Satellite image of the week: a shortcut through the ice

From Hamburg to Tokyo is a long way off. To the 28,000 km ships had to create once and Africa around. Since 1869 there is a shorter route through the Suez canal

Satellite image of the week: a shortcut through the ice

From Hamburg to Tokyo is a long way off. To the 28,000 km ships had to create once and Africa around. Since 1869 there is a shorter route through the Suez canal in Egypt that connects the Mediterranean sea with the Red sea. The distance was only about 21,000 kilometers, but in the meantime, there is still a shortcut.

For a couple of months in the year, the so-called Sannikov road opens. When the sea ice melts, ships from Europe via the northeast passage. 13,000 kilometers only from Hamburg to Tokyo - an abbreviation of 8,000 kilometers (see graph).

Long the Route for cargo ships was not an Option. Sea ice covered the 50 kilometers wide and 100 kilometers long lake road. But in the meantime, the ice in the summer break show, as well as satellite images of the Nasa earth observation satellite "Landsat 8".

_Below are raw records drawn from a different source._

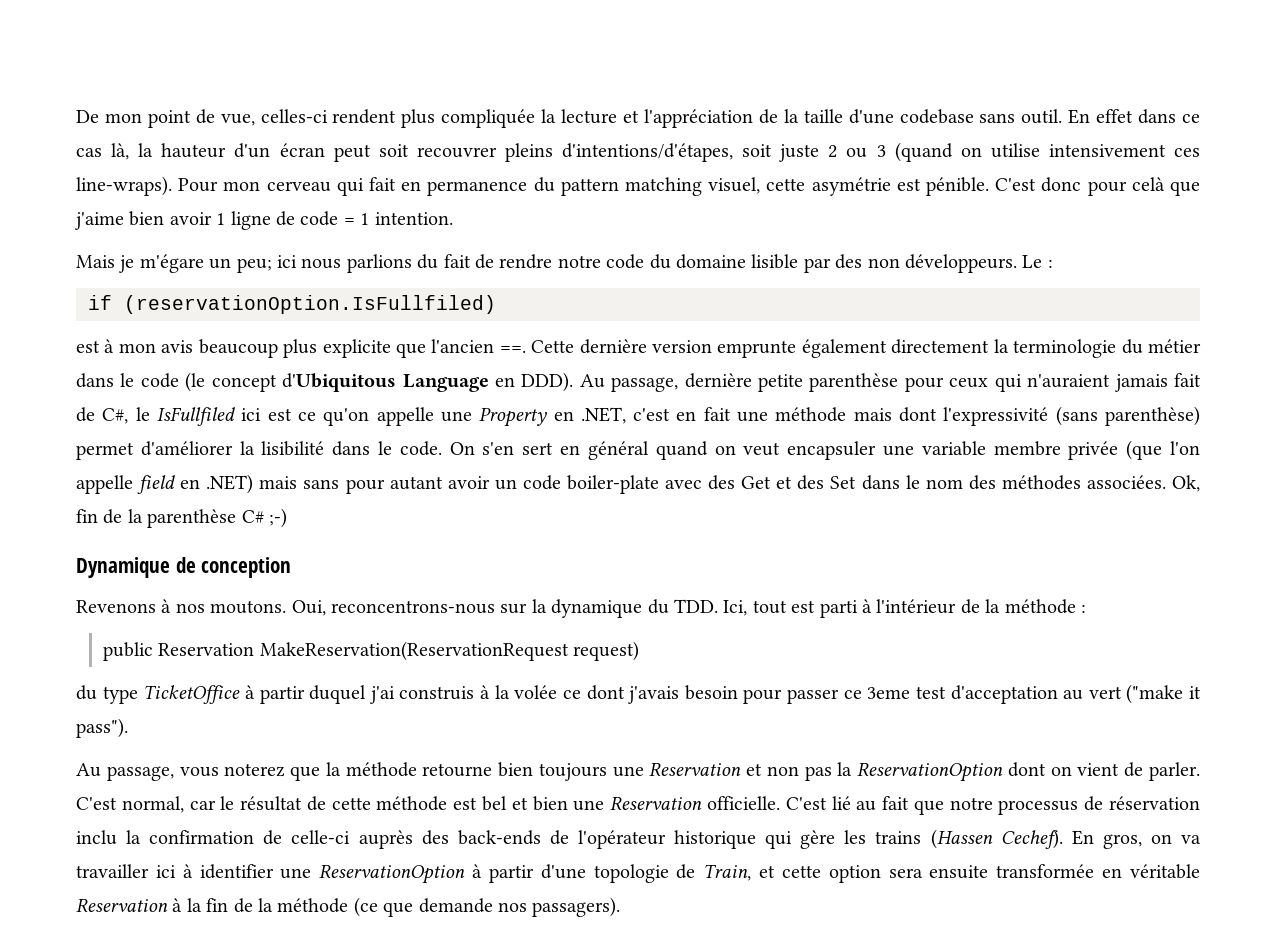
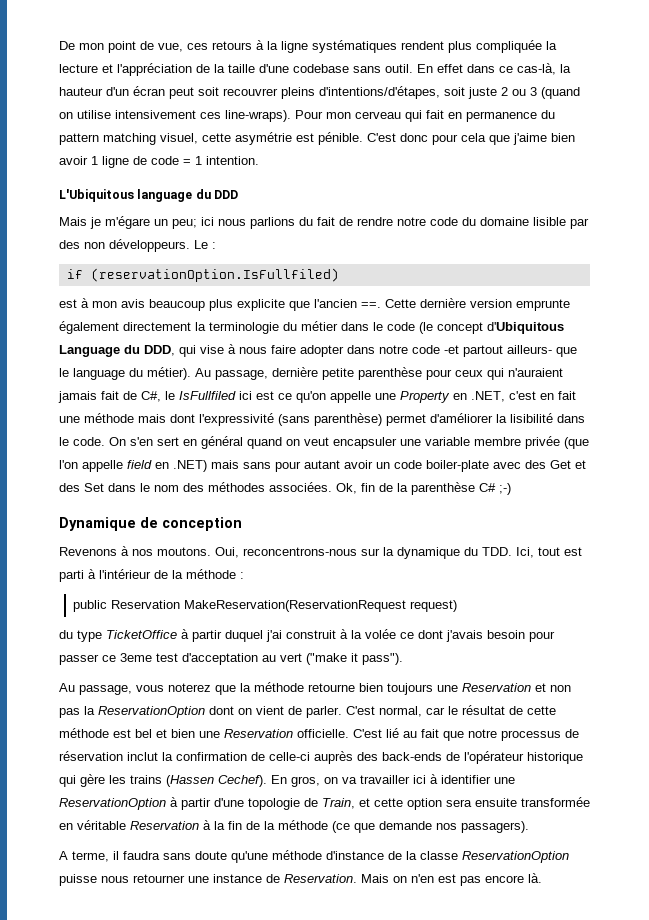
[260,109,328,123] celles-ci -> [187,40,397,53] ces retours à la ligne systématiques
[76,143,130,160] cas là, -> [517,63,556,75] cas-là,
[1131,177,1165,191] celà -> [461,133,486,142] cela
(453, 218) none -> [59,189,239,202] // L'Ubiquitous language du DDD
[494,372,574,392] en DDD). -> [124,344,577,357] [59,367,191,380] du DDD, qui vise à nous faire adopter dans notre code -et partout ailleurs- que le language du métier).
[399,686,475,700] construis -> [286,630,336,639] construit
[76,830,117,845] inclu -> [127,752,158,761] inclut
(621, 907) none -> [59,850,569,863] [59,873,542,886] // A terme, il faudra sans doute qu'une méthode d'instance de la classe ReservationOption puisse nous retourner une instance de Reservation. Mais on n'en est pas encore là.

The image above is the West side of the sea route maps and comes from the 27. June 2018, as the ice got in the summer, gradually cracks. The Maksibet image below is from the same Region, but in June 2016. Wind, currents and the melting of the ice had broken the ice in pieces. Black areas indicate open water. The blue Points indicate a greater thickness of the ice, the gray of a lower.

image of 5. June 2016

the freighter through the ice

For several years, the sea will open regularly in the summer and shipowners to try the way more and more often, in order to bring freight to a shorter path from Asia to Europe. In 2013, China sent, for example, the first cargo ship through the northeast passage. In September 2018 escort of an ice breaker, the 200-Meter-long and 36-Meter-wide "Venta Maersk" on the sea of Busan in South Korea to St. Petersburg in Russia. The ship has a carrying capacity of 42,000 tons.

photo

marine experts to see the development of critical. They fear that the ships will increasingly bring pollutants to the Arctic region and the Ecosystem at risk.